PROBLEM:
Once you have read the listing, retype all of it exactly.
------------------------------------------------------------------------
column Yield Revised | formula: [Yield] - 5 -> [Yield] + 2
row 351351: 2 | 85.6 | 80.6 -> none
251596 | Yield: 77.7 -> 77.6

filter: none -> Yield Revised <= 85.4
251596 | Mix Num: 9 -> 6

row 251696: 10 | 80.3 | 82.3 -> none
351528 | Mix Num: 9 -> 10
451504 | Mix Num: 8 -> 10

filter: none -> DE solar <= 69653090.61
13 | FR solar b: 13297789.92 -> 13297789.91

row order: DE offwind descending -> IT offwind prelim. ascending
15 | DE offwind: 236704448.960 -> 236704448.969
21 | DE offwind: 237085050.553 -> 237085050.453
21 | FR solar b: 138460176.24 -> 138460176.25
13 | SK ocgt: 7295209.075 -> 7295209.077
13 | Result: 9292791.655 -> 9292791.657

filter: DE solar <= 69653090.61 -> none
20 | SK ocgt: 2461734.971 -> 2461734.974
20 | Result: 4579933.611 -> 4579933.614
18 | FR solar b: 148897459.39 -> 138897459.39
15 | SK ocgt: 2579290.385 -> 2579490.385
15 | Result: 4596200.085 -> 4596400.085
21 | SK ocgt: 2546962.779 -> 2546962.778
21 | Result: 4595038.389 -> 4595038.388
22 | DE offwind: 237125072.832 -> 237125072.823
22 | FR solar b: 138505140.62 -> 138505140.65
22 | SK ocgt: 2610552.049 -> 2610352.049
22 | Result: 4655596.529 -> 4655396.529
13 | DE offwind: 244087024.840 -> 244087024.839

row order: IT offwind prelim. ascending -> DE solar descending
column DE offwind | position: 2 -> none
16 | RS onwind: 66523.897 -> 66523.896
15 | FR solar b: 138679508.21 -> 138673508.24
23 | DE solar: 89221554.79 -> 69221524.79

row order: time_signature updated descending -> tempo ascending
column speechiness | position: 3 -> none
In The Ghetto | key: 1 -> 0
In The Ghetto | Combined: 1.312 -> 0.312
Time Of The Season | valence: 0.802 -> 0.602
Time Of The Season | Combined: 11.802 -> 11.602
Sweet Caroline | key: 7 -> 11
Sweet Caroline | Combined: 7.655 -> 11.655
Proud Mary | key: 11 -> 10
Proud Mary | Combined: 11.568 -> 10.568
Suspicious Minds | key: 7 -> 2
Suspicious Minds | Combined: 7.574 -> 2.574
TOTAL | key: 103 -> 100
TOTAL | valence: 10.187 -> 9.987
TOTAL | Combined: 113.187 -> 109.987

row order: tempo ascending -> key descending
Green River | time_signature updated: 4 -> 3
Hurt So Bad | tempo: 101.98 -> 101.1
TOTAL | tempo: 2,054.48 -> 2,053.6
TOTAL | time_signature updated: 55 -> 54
------------------------------------------------------------------------
WORKED SOLUTION:
column Yield Revised | formula: [Yield] - 5 -> [Yield] + 2
row 351351: 2 | 85.6 | 80.6 -> none
251596 | Yield: 77.7 -> 77.6

filter: none -> Yield Revised <= 85.4
251596 | Mix Num: 9 -> 6

row 251696: 10 | 80.3 | 82.3 -> none
351528 | Mix Num: 9 -> 10
451504 | Mix Num: 8 -> 10

filter: none -> DE solar <= 69653090.61
13 | FR solar b: 13297789.92 -> 13297789.91

row order: DE offwind descending -> IT offwind prelim. ascending
15 | DE offwind: 236704448.960 -> 236704448.969
21 | DE offwind: 237085050.553 -> 237085050.453
21 | FR solar b: 138460176.24 -> 138460176.25
13 | SK ocgt: 7295209.075 -> 7295209.077
13 | Result: 9292791.655 -> 9292791.657

filter: DE solar <= 69653090.61 -> none
20 | SK ocgt: 2461734.971 -> 2461734.974
20 | Result: 4579933.611 -> 4579933.614
18 | FR solar b: 148897459.39 -> 138897459.39
15 | SK ocgt: 2579290.385 -> 2579490.385
15 | Result: 4596200.085 -> 4596400.085
21 | SK ocgt: 2546962.779 -> 2546962.778
21 | Result: 4595038.389 -> 4595038.388
22 | DE offwind: 237125072.832 -> 237125072.823
22 | FR solar b: 138505140.62 -> 138505140.65
22 | SK ocgt: 2610552.049 -> 2610352.049
22 | Result: 4655596.529 -> 4655396.529
13 | DE offwind: 244087024.840 -> 244087024.839

row order: IT offwind prelim. ascending -> DE solar descending
column DE offwind | position: 2 -> none
16 | RS onwind: 66523.897 -> 66523.896
15 | FR solar b: 138679508.21 -> 138673508.24
23 | DE solar: 89221554.79 -> 69221524.79

row order: time_signature updated descending -> tempo ascending
column speechiness | position: 3 -> none
In The Ghetto | key: 1 -> 0
In The Ghetto | Combined: 1.312 -> 0.312
Time Of The Season | valence: 0.802 -> 0.602
Time Of The Season | Combined: 11.802 -> 11.602
Sweet Caroline | key: 7 -> 11
Sweet Caroline | Combined: 7.655 -> 11.655
Proud Mary | key: 11 -> 10
Proud Mary | Combined: 11.568 -> 10.568
Suspicious Minds | key: 7 -> 2
Suspicious Minds | Combined: 7.574 -> 2.574
TOTAL | key: 103 -> 100
TOTAL | valence: 10.187 -> 9.987
TOTAL | Combined: 113.187 -> 109.987

row order: tempo ascending -> key descending
Green River | time_signature updated: 4 -> 3
Hurt So Bad | tempo: 101.98 -> 101.1
TOTAL | tempo: 2,054.48 -> 2,053.6
TOTAL | time_signature updated: 55 -> 54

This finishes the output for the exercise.